Creon - Scientific Information
|Condition:||Cystic Fibrosis, Chronic Pancreatitis, Pancreatic Exocrine Dysfunction|
|Ingredients:||pancreatin, cetyl alcohol, dimethicone 1000, FD&C Blue No. 2, gelatin, hypromellose phthalate, iron oxides, macrogol 4000, sodium lauryl sulphate, titanium dioxide, triethyl citrate|
|Proper name:||Pancreatin (synonyms include pancrelipase or pancreatic enzymes)|
|Chemical name:||Not applicable|
|Molecular formula and molecular mass:||Not applicable|
|Structural formula:||Not applicable|
|Physicochemical properties:||The active pharmaceutical ingredient of CREON MINIMICROSPHERES is pancreatin (also referred to as pancrelipase), an extract from porcine pancreas glands containing enzymes with lipolytic, amylolytic and proteolytic activity.|
Pancreatin is a slightly brown amorphous powder, with a faint characteristic odour, partly soluble in water and practically insoluble in alcohol and ether.
Pancreatic Exocrine Insufficiency
Overall 30 studies investigating the efficacy of CREON MINIMICROSPHERES capsules in patients with pancreatic exocrine insufficiency have been conducted. Ten of these were either placebo or baseline controlled studies performed in patients with cystic fibrosis, chronic pancreatitis or post surgical conditions.
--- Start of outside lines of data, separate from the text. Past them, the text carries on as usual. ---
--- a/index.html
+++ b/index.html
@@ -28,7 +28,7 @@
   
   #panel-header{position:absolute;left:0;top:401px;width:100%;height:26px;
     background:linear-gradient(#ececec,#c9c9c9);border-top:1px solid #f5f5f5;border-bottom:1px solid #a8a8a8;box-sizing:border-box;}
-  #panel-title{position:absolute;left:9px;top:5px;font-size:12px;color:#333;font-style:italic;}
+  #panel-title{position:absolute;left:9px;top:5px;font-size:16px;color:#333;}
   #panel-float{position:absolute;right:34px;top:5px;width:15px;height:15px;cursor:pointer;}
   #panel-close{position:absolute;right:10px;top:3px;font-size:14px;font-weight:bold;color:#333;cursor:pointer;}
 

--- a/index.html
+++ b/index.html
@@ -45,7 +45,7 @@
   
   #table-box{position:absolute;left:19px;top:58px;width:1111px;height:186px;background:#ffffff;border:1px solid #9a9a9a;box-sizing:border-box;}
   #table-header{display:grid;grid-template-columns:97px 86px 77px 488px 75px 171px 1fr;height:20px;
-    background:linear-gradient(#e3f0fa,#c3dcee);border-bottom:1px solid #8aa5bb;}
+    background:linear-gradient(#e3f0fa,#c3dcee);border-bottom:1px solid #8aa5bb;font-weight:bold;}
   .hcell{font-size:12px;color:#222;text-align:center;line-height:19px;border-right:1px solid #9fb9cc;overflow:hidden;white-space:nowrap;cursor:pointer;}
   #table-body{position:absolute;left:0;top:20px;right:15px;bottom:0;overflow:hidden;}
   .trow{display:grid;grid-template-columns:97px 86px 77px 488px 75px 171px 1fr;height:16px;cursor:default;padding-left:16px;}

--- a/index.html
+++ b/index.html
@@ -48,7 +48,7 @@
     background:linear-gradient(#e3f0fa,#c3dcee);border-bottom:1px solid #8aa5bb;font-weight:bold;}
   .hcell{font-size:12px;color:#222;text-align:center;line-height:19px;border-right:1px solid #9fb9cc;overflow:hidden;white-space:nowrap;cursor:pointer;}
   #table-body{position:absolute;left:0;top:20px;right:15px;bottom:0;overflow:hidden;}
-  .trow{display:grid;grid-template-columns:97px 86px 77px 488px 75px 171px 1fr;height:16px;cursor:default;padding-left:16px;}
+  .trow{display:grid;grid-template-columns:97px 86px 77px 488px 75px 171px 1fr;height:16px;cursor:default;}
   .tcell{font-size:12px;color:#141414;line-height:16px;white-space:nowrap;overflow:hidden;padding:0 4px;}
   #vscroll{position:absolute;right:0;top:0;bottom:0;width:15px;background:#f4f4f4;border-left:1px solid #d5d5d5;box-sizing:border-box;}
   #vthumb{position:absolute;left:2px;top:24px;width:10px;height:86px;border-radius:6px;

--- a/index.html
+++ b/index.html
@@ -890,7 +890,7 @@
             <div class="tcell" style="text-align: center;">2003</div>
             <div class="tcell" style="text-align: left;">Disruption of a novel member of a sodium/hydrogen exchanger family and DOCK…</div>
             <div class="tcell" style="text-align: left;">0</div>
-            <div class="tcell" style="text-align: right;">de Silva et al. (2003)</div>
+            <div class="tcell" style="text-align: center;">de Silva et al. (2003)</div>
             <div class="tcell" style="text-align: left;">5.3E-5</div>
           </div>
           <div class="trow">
In all randomized, placebo-controlled, efficacy studies, the pre-defined primary objective was to show superiority of CREON MINIMICROSPHERES over placebo on the primary efficacy parameter, the coefficient of fat absorption (CFA).
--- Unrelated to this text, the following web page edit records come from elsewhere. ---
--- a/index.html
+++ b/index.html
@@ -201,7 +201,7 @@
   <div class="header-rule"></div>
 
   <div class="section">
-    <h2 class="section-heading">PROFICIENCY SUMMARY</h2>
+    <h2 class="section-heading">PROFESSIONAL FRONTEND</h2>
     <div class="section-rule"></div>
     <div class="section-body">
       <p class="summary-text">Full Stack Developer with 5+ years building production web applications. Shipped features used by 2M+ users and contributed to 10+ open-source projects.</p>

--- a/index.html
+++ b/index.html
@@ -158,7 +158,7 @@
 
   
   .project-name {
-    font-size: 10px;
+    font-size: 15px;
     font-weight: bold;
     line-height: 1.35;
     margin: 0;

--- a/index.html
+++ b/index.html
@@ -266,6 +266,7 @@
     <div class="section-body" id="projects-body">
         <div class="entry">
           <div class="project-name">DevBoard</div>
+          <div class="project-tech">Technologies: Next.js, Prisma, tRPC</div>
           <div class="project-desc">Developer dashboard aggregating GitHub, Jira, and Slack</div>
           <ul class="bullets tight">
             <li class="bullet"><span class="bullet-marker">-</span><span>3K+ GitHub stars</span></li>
The CFA determines the percentage of fat that is absorbed into the body taking into account fat intake and fecal fat excretion. In the placebo-controlled pancreatic exocrine insufficiency studies, the mean CFA (%) was higher with CREONMINIMICROSPHERES treatment (83.0%) as compared to placebo (62.6%). In all studies, irrespective of the design, the mean CFA (%) at the end of the treatment period with CREONMINIMICROSPHERES was similar to the mean CFA values for CREONMINIMIC ROSPHERES in the placebo-controlled studies.
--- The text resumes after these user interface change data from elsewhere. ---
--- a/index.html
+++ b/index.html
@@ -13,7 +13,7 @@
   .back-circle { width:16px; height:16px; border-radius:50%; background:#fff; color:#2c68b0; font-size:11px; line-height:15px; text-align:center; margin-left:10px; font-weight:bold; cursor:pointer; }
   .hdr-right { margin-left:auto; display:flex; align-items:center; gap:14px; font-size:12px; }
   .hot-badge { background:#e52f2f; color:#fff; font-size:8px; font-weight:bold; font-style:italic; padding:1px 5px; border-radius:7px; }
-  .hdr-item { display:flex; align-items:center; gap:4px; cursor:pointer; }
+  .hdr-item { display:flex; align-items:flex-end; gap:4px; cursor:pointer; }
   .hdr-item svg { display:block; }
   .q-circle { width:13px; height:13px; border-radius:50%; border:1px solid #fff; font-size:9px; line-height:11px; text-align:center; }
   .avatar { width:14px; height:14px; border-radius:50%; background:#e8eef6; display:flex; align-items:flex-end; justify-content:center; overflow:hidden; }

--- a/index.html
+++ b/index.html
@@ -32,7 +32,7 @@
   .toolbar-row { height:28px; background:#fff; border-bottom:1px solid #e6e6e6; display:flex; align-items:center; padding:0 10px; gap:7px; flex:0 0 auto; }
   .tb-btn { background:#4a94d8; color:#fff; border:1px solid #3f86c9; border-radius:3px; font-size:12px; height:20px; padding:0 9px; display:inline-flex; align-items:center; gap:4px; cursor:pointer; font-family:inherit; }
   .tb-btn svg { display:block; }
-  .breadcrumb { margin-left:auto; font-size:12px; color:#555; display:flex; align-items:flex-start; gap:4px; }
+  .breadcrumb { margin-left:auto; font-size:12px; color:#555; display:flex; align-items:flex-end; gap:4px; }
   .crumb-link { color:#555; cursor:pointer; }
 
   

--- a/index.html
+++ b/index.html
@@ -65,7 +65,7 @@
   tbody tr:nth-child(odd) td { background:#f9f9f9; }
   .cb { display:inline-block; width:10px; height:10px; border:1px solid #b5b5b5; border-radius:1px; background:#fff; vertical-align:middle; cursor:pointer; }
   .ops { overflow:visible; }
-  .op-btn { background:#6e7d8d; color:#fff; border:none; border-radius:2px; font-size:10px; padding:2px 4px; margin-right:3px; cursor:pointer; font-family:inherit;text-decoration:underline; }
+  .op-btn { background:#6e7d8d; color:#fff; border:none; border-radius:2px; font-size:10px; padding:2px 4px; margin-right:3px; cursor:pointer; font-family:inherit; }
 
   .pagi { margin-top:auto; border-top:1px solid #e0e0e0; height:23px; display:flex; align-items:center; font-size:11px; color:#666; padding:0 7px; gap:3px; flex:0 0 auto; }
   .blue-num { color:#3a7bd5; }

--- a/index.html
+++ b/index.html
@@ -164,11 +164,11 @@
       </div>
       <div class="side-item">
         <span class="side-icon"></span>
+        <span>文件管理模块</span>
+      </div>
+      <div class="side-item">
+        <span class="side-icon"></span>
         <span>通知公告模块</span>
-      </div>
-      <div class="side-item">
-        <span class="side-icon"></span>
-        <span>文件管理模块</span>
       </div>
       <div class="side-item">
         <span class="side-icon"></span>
In the placebo-controlled studies, the mean percentage of days without the clinical symptoms of abdominal pain and flatulence was highest in the CREON MINIMICROSPHERES group as compared to placebo. Vice versa, the mean percentage of days with abdominal pain or flatulence of most different intensities (mild, moderate, severe) was lowest with CREON MINIMICROSPHERES compared to placebo. The mean percentage of days with hard and formed/normal stools was highest with CREON MINIMICROSPHERES treatment (6.6% and 59.8%, respectively) compared with placebo (4.8% and 38.1%, respectively). The percentage of days with soft and watery stools was always lowest with CREONMINIMICROSPHERES treatment compared to placebo. In all performed studies, irrespective of etiology, an improvement was also shown in disease specific symptomatology (stool frequency, stool consistency, flatulence).
In cystic fibrosis (CF) the efficacy of CREON MINIMICROSPHERES was demonstrated in 288 pediatric patients covering an age range from newborns to adolescents. In all studies, the mean end-of-treatment CFA values exceeded 80% on CREON MINIMICROSPHERES comparably in all pediatric age groups.
Non-clinical data show no relevant acute, subchronic or chronic toxicity. Studies on genotoxicity, carcinogenicity or toxicity to reproduction have not been performed.